- DATASET EXCERPTS
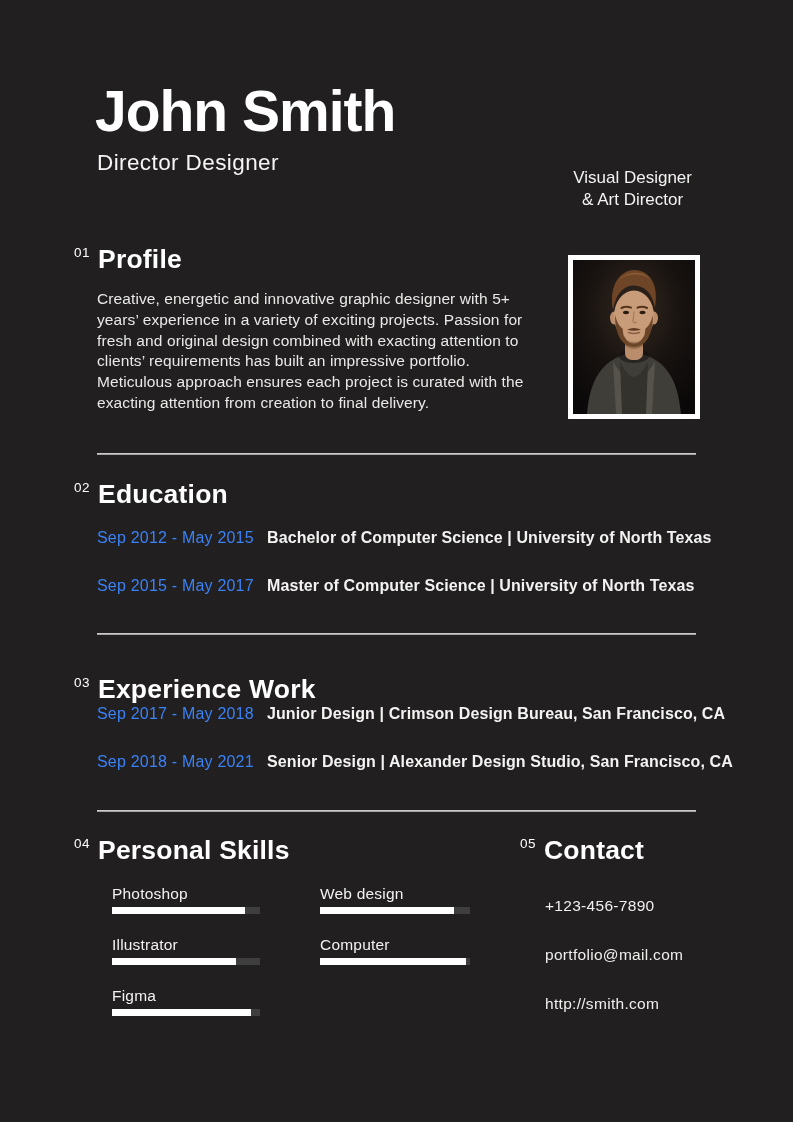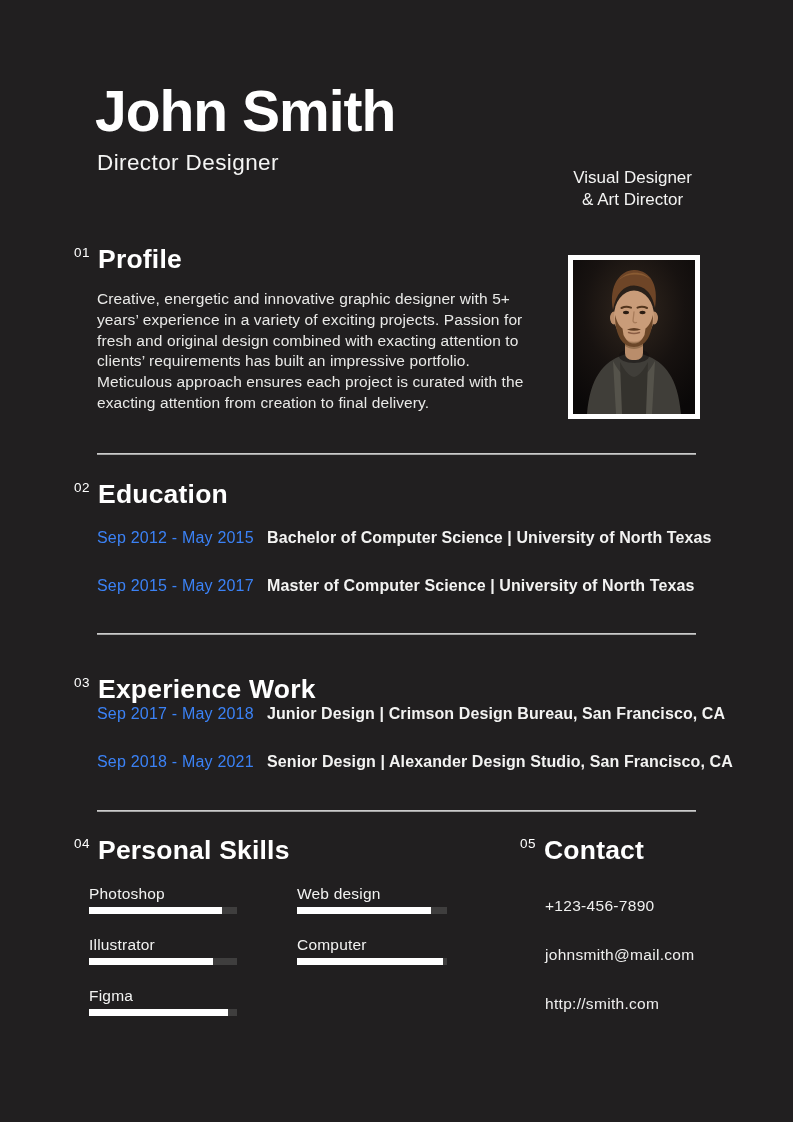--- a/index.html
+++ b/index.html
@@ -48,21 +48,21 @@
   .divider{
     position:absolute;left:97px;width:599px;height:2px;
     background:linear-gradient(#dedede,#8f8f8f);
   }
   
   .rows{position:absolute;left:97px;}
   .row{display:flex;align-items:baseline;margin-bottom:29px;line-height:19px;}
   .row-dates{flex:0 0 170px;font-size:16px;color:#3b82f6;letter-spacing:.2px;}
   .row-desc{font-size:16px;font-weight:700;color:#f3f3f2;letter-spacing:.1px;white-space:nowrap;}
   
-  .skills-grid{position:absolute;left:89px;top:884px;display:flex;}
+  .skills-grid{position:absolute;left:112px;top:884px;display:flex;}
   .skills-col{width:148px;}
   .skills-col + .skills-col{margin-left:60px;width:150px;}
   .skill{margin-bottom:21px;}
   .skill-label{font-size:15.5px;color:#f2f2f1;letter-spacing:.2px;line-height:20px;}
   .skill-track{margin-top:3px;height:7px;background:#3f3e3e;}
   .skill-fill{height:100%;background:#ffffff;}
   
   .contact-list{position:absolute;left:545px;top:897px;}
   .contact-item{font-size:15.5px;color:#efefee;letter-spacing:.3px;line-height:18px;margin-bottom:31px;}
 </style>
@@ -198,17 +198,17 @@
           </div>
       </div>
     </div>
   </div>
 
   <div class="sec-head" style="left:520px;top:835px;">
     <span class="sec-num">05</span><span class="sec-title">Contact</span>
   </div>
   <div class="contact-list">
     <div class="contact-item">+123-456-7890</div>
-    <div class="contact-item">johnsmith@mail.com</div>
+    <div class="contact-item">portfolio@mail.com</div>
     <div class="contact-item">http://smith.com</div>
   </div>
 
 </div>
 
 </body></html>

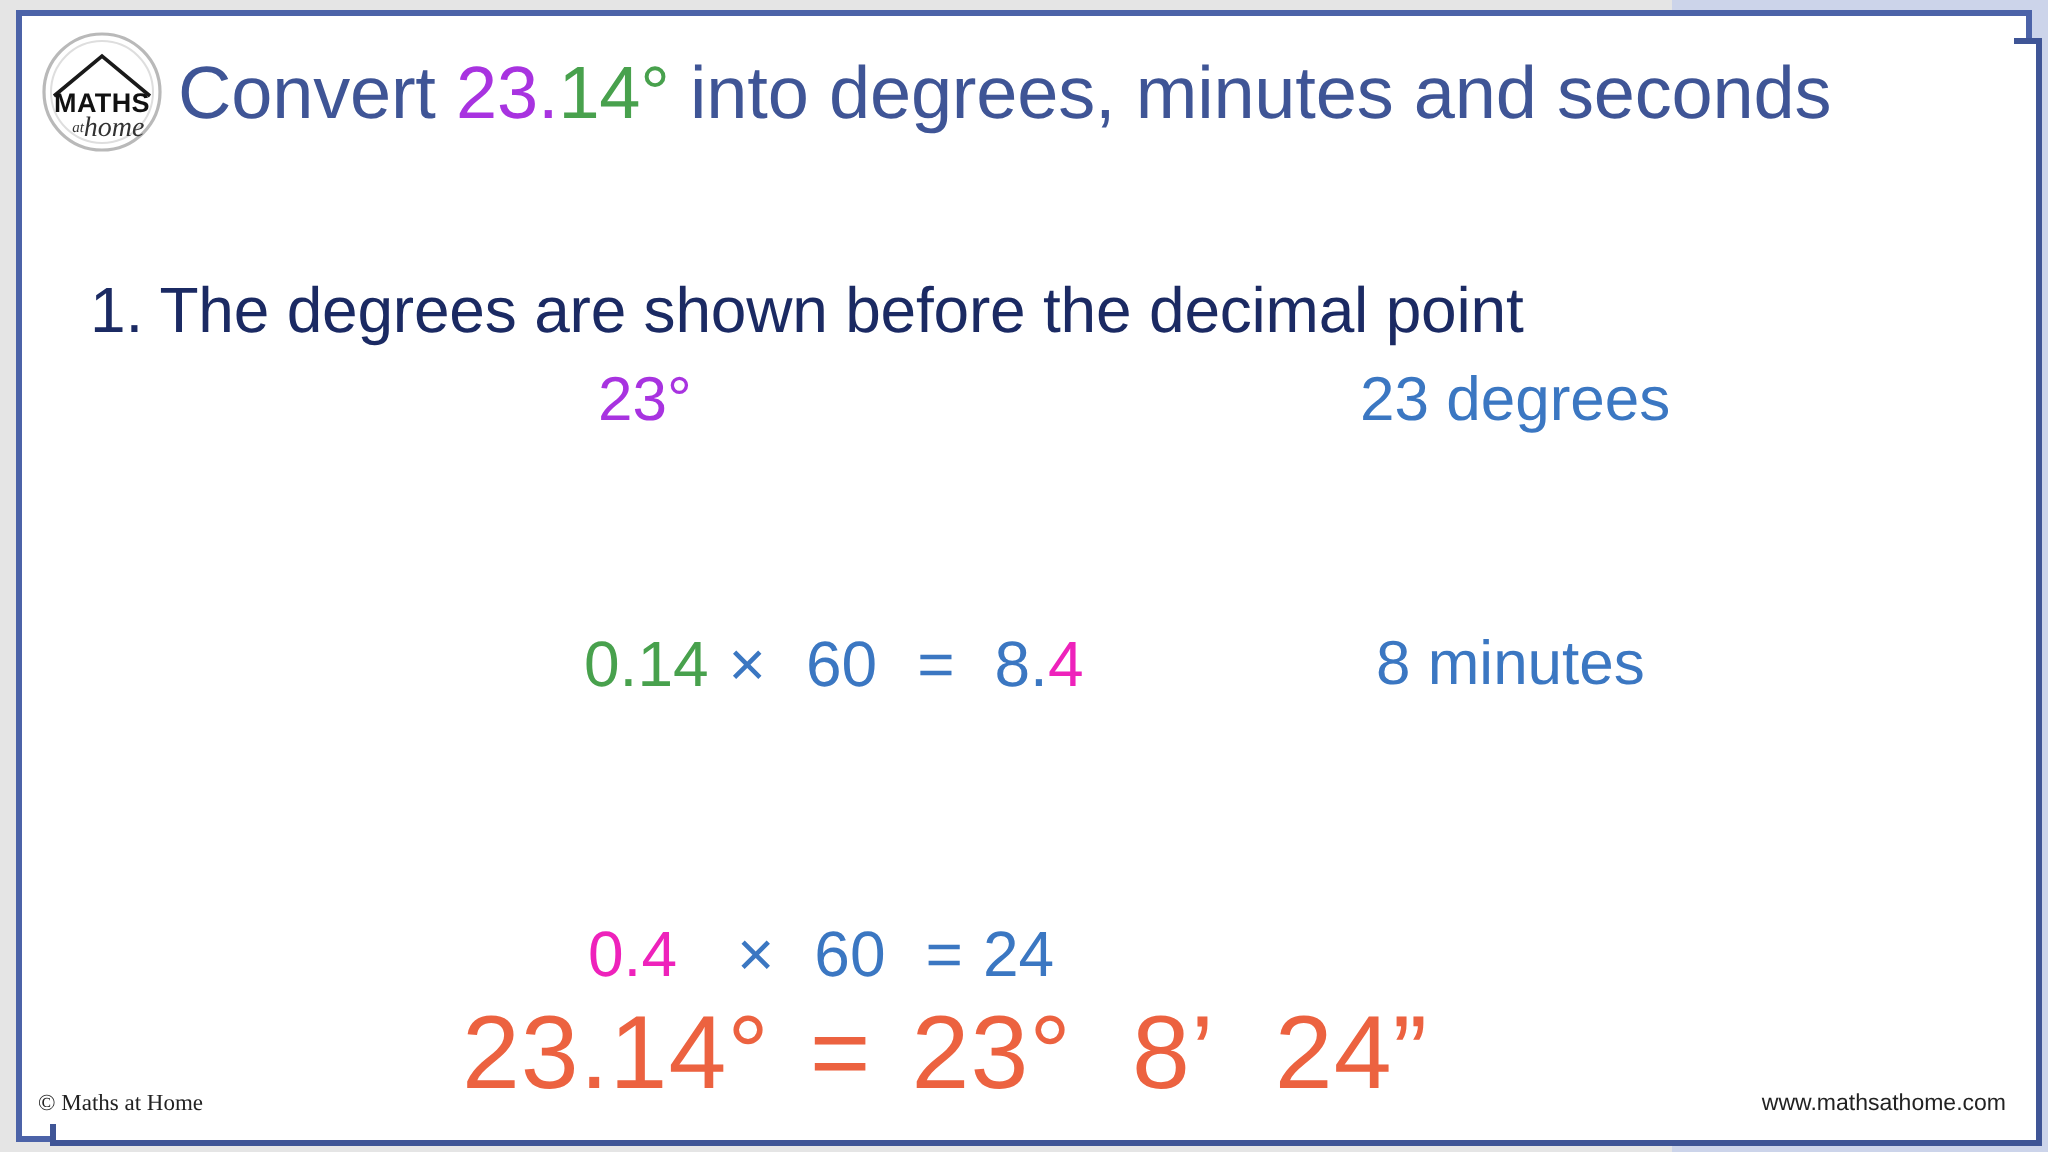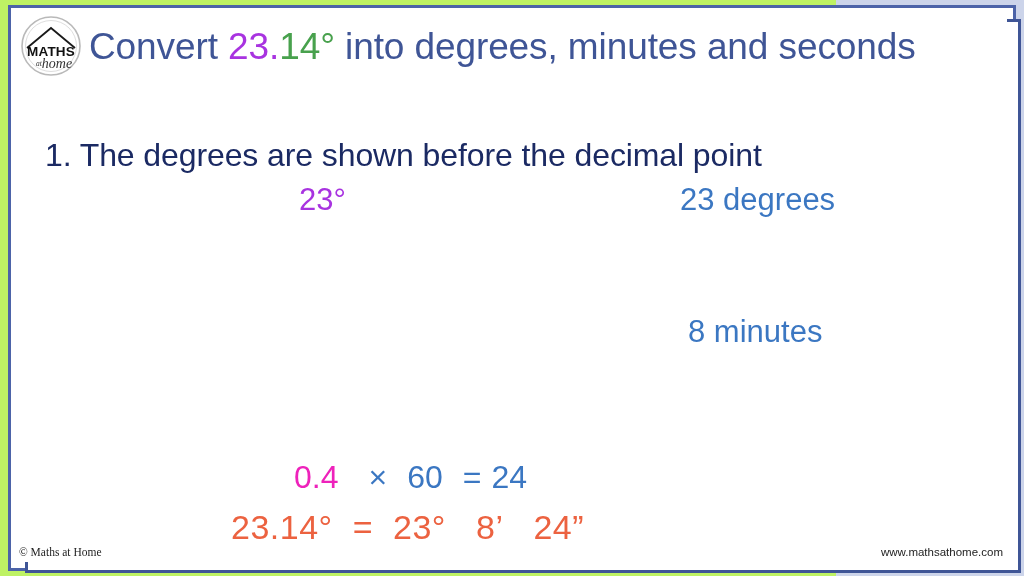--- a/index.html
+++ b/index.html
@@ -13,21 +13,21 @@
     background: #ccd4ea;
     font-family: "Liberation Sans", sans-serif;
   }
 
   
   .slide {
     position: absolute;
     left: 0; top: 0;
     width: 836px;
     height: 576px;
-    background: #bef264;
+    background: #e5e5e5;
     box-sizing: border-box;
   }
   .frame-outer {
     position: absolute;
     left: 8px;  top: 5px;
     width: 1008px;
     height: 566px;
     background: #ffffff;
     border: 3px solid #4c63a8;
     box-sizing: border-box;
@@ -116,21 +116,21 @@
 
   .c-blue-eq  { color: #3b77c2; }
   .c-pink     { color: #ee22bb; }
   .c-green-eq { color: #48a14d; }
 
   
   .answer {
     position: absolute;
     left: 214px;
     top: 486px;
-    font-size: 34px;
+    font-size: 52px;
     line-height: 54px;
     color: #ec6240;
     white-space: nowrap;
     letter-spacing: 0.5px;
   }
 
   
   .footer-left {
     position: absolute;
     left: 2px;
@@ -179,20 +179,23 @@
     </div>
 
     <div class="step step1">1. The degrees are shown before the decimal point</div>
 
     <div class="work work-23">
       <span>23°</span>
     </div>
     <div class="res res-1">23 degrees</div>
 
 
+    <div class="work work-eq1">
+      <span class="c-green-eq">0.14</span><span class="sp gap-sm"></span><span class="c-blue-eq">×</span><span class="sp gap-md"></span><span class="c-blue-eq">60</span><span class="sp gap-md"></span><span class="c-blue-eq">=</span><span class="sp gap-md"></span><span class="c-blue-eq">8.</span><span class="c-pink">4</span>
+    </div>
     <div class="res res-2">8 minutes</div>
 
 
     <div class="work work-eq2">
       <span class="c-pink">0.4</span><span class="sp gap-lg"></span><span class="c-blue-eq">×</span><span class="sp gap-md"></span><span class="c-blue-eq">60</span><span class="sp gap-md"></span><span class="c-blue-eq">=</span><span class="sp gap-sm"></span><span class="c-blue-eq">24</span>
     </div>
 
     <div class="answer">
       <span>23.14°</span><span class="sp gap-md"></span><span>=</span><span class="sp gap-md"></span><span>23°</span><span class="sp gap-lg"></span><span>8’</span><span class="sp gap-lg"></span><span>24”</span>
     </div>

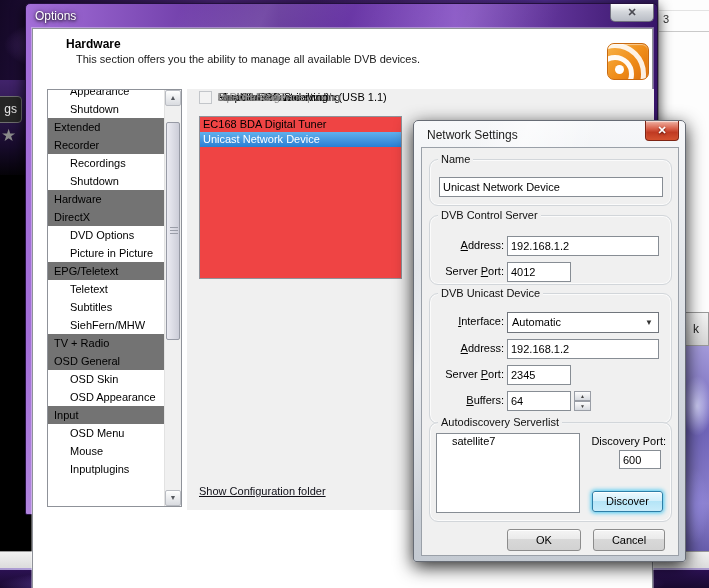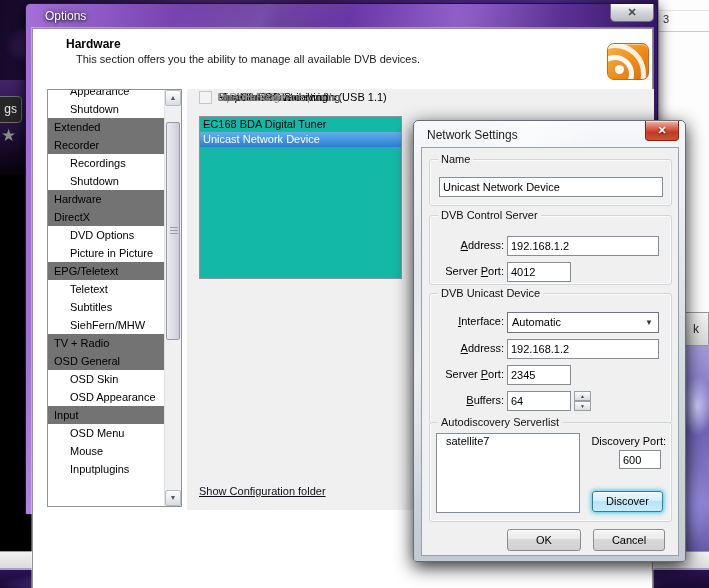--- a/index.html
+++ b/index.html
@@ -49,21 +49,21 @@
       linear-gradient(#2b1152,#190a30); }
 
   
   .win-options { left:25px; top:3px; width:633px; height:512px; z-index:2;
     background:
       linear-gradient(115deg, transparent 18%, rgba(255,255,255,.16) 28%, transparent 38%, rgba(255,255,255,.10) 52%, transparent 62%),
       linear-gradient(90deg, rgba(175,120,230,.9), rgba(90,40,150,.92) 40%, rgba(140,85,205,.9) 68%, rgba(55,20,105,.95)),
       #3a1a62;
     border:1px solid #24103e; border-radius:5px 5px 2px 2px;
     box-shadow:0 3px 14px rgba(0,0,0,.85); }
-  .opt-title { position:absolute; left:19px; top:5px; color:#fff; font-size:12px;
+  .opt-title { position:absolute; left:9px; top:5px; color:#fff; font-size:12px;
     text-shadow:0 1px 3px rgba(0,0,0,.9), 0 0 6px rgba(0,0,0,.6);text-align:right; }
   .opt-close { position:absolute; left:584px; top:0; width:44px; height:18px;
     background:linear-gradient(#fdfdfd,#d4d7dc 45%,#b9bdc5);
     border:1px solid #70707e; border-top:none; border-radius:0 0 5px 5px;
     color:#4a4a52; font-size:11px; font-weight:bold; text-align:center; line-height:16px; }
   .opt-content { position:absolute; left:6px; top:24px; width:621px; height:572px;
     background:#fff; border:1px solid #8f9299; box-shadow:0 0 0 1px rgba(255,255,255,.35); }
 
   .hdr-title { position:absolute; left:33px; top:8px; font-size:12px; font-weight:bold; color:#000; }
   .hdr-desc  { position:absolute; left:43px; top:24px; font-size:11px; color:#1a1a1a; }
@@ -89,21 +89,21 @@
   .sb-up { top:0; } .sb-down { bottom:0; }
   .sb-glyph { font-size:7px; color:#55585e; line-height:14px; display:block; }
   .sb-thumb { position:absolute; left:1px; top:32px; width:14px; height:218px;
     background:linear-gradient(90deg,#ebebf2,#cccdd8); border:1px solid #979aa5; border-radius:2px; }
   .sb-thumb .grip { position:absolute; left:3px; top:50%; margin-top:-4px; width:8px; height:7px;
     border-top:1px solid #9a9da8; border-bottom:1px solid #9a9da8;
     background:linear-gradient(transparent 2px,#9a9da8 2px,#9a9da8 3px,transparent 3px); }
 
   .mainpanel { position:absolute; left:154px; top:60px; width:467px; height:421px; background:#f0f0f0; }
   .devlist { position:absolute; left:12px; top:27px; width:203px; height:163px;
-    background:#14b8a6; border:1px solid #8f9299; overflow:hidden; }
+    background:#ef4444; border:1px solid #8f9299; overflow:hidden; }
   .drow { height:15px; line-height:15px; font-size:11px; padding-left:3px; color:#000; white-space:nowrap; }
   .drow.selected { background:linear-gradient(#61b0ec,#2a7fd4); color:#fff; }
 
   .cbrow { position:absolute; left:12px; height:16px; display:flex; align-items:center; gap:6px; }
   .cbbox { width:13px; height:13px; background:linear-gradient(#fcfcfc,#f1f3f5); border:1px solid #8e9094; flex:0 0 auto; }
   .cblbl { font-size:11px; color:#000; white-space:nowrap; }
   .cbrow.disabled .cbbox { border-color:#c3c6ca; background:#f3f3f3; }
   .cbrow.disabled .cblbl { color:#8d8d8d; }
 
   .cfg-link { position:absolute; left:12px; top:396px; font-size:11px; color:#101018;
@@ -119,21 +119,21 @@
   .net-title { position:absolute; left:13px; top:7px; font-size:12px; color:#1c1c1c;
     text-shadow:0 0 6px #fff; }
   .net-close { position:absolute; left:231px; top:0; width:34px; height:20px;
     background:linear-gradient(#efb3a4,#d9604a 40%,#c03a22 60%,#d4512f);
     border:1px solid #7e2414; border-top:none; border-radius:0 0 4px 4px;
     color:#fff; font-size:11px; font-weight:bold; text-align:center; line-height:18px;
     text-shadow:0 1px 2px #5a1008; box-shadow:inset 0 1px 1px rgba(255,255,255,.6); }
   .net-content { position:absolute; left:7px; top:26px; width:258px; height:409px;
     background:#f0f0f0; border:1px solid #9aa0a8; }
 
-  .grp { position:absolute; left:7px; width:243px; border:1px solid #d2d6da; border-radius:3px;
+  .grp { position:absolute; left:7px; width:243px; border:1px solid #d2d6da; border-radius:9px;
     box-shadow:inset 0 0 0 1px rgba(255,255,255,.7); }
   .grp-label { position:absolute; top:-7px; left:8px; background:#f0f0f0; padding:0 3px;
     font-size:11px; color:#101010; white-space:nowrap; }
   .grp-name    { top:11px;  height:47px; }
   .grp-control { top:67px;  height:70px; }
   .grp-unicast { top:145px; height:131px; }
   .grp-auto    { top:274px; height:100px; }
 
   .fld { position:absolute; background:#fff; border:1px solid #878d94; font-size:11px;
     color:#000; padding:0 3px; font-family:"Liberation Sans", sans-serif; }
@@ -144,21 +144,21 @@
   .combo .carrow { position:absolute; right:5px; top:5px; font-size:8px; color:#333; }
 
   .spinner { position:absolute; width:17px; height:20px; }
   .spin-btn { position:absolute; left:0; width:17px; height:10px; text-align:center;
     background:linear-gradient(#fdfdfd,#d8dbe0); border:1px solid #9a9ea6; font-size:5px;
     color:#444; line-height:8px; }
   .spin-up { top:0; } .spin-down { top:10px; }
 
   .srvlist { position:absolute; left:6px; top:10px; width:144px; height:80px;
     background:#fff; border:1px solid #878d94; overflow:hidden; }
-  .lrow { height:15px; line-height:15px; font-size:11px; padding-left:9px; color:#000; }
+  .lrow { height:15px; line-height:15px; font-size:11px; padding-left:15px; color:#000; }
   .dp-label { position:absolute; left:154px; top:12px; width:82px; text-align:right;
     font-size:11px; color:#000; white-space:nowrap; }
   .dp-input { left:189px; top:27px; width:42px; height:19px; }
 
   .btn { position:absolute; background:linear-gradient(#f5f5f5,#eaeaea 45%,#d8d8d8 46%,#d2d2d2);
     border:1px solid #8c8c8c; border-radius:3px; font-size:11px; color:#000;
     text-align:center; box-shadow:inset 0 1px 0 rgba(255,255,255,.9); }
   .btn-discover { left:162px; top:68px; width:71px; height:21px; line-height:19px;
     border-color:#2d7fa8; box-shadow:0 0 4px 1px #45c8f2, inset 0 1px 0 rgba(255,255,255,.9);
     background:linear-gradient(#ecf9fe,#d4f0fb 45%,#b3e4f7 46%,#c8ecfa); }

- TASK TO COMPLETE
Copy every line of the records above that contains "label".

- RESULT BELOW
   .skill-label{font-size:15.5px;color:#f2f2f1;letter-spacing:.2px;line-height:20px;}
   .grp-label { position:absolute; top:-7px; left:8px; background:#f0f0f0; padding:0 3px;
   .dp-label { position:absolute; left:154px; top:12px; width:82px; text-align:right;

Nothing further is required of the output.